The Government has published a joint letter with the Financial Reporting Council (FRC) setting out the key implications of the UK leaving the European Union (EU) without a withdrawal agreement (a so-called “no-deal Brexit”) for accounting and corporate reporting.

The letter confirms the following changes, which will be made through a series of statutory instruments:

  • UK companies that prepare their accounts using EU-endorsed International Accounting Standards (IAS) will continue to be able to do so for financial years that “straddle” the date on which the UK leaves the EU – the so-called “exit day” (currently scheduled for 11:00 p.m. on 29 March 2019). However, for financial years beginning after exit day, UK companies currently preparing their accounts using IAS will need to switch to UK-endorsed IAS. These are standards that are to be officially adopted by a new UK endorsement body in due course.

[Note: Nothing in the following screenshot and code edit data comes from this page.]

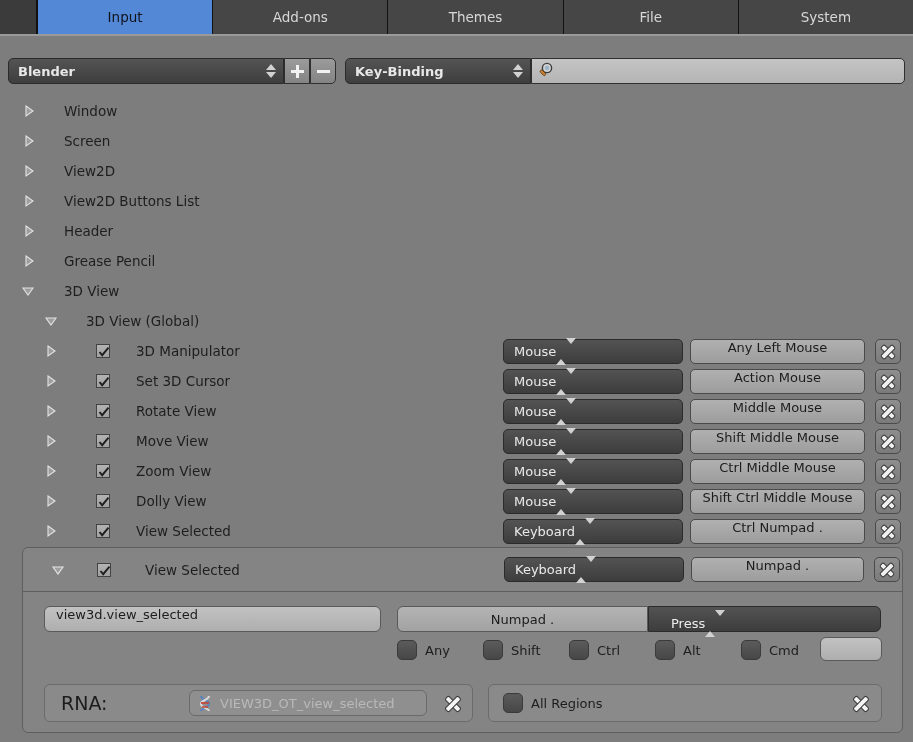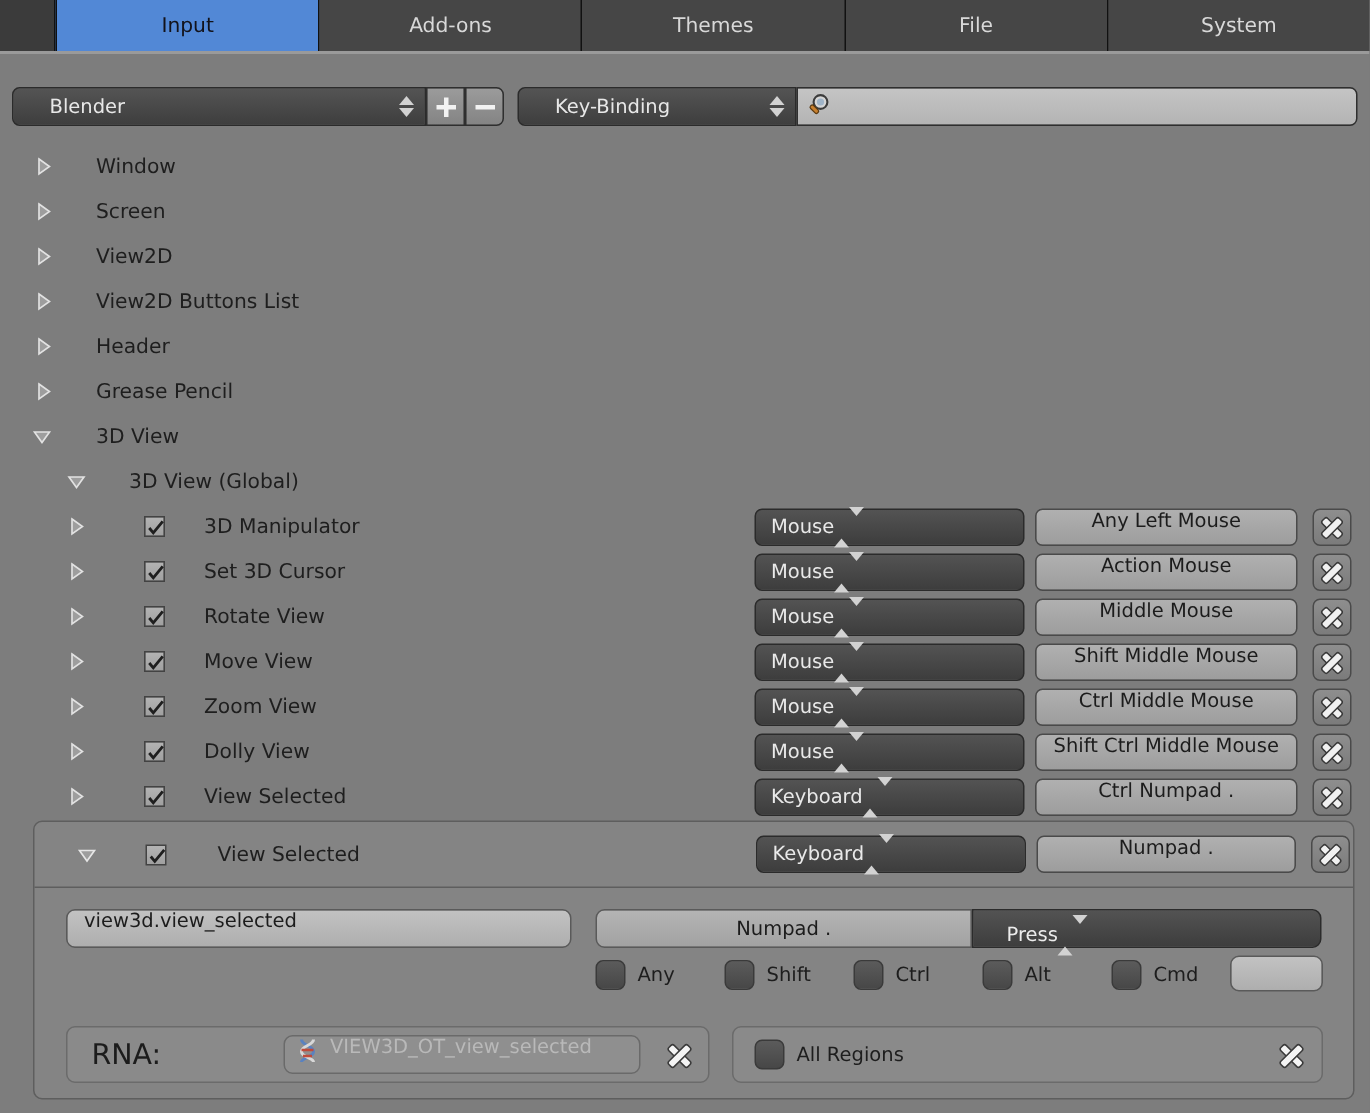"Blender" .bl-select { font-weight: none -> bold; padding-left: 24px -> 9px }
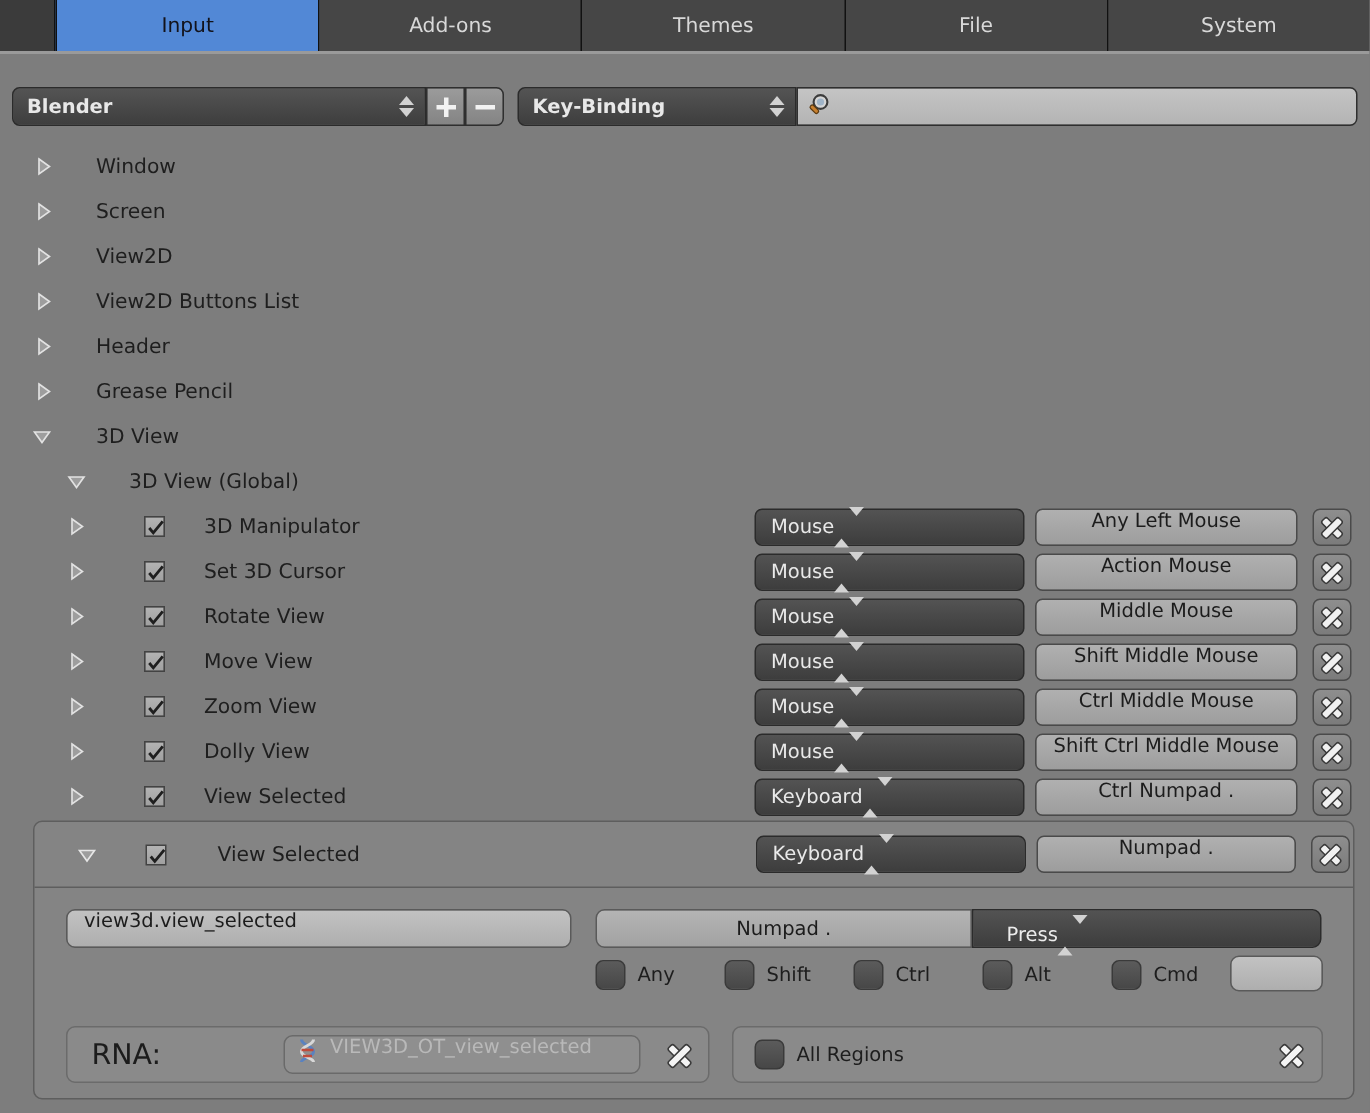"VIEW3D_OT_view_selected" .rnafield { align-items: flex-start -> center }
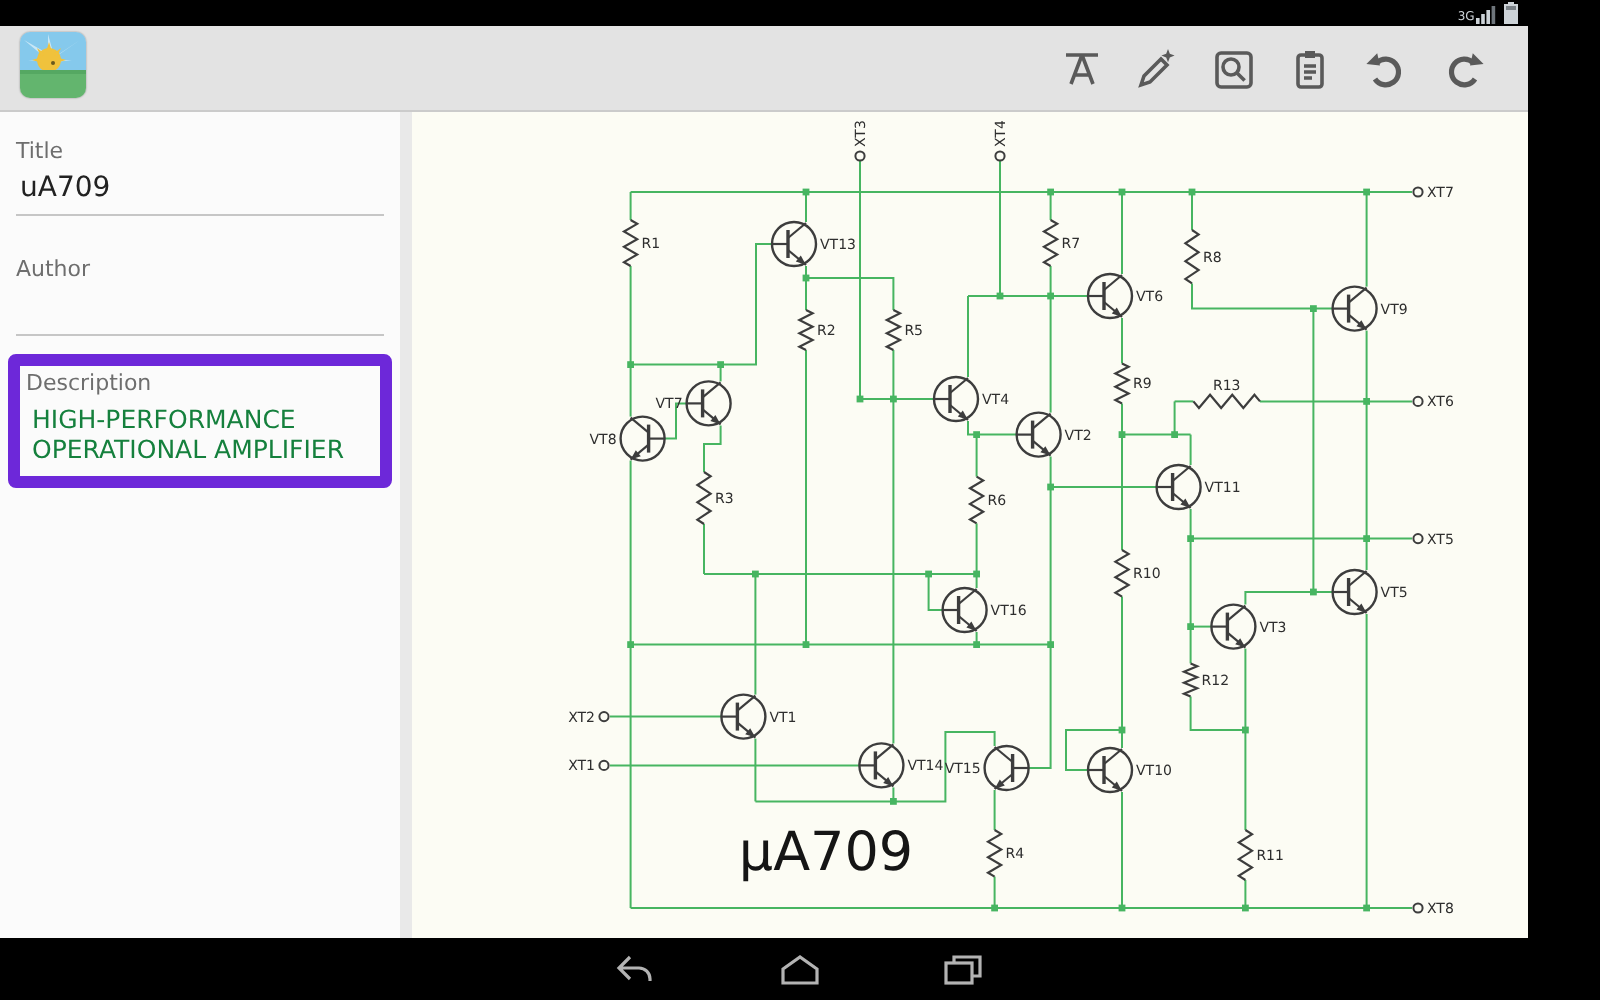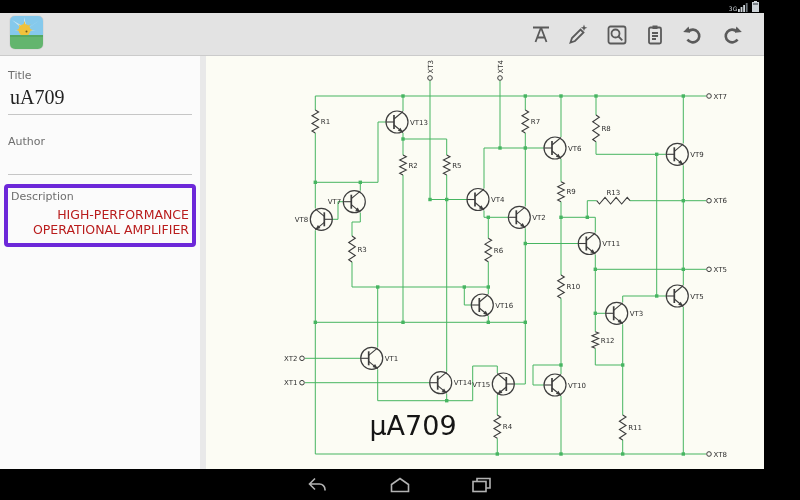"uA709" .f-value { font-family: Liberation Serif, serif -> none; font-size: 20px -> 14px }
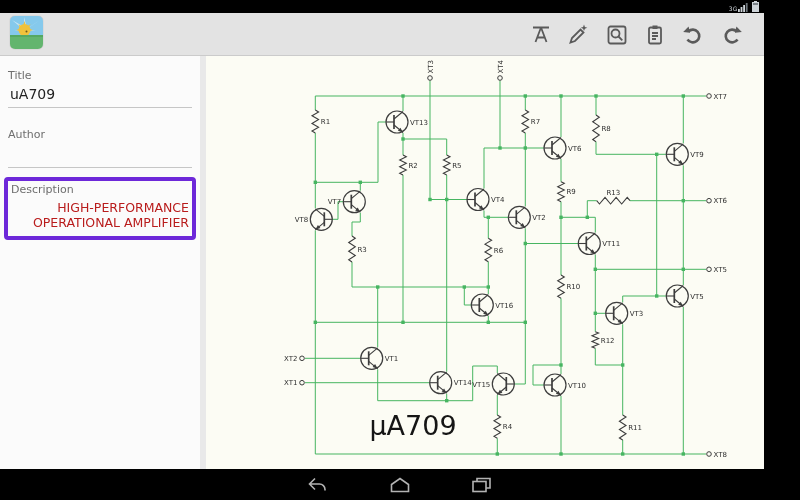"Description" .desc-box { border: 4px solid #6d28d9 -> 6px solid #6d28d9 }
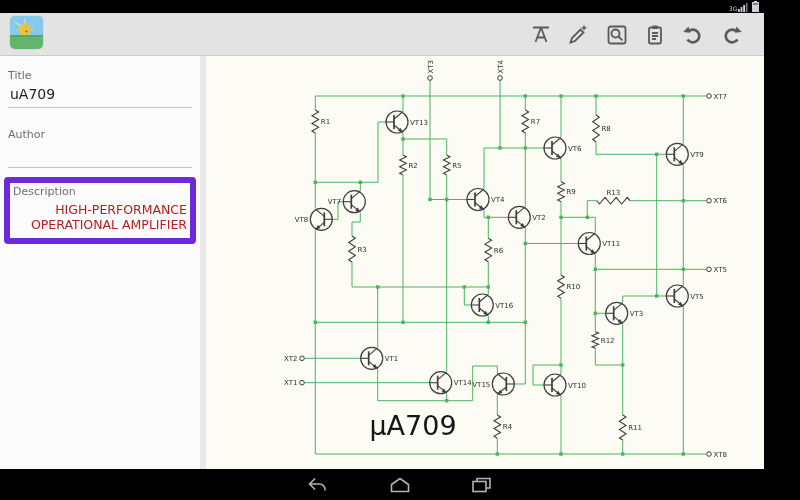"HIGH-PERFORMANCE OPERATIONAL AMPLIFIER" .desc-text { color: #b91c1c -> #15803d; text-align: right -> none }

UK companies will not be able to switch from IAS to UK generally accepted accounting principles (UK GAAP) merely because of the UK leaving the EU. However, a company will continue to be able to switch to UK GAAP in certain circumstances, including if it has been preparing accounts under IAS for at least five years.
  • Similarly, UK companies with securities admitted to a UK regulated market (such as the LSE Main Market) will continue to be able to prepare financial statements using EU IAS for accounting periods that straddle exit day. However, after exit day, they will need to switch to UK IAS.
  • Conversely, UK companies with securities admitted to an EU regulated marketmay find that they need to start preparing both accounts under UK IAS or UK GAAP and accounts under EU IAS.
  • EEA companies with a UK listing, however, will continue to be able to prepare their financial statements using EU IAS, as the UK Government is intending to issue an “equivalence decision” recognising EU IAS as sufficient for these purposes.
  • UK companies with subsidiaries or branches in a European Economic Area (EEA) state will need to check local requirements. UK GAAP will no longer be deemed automatically equivalent under EU law, meaning that EEA subsidiaries and branches may need to prepare separate accounts under local accounting rules.
  • As we have mentioned in previous updates, intermediate UK parent companies with an immediate EEA parent company will no longer be automatically exempt from preparing accounts, and dormant UK subsidiaries with EEA parents will need to start preparing individual accounts.

The Government has also published a separate letter with the FRC setting out the implications of a no-deal Brexit on company audits.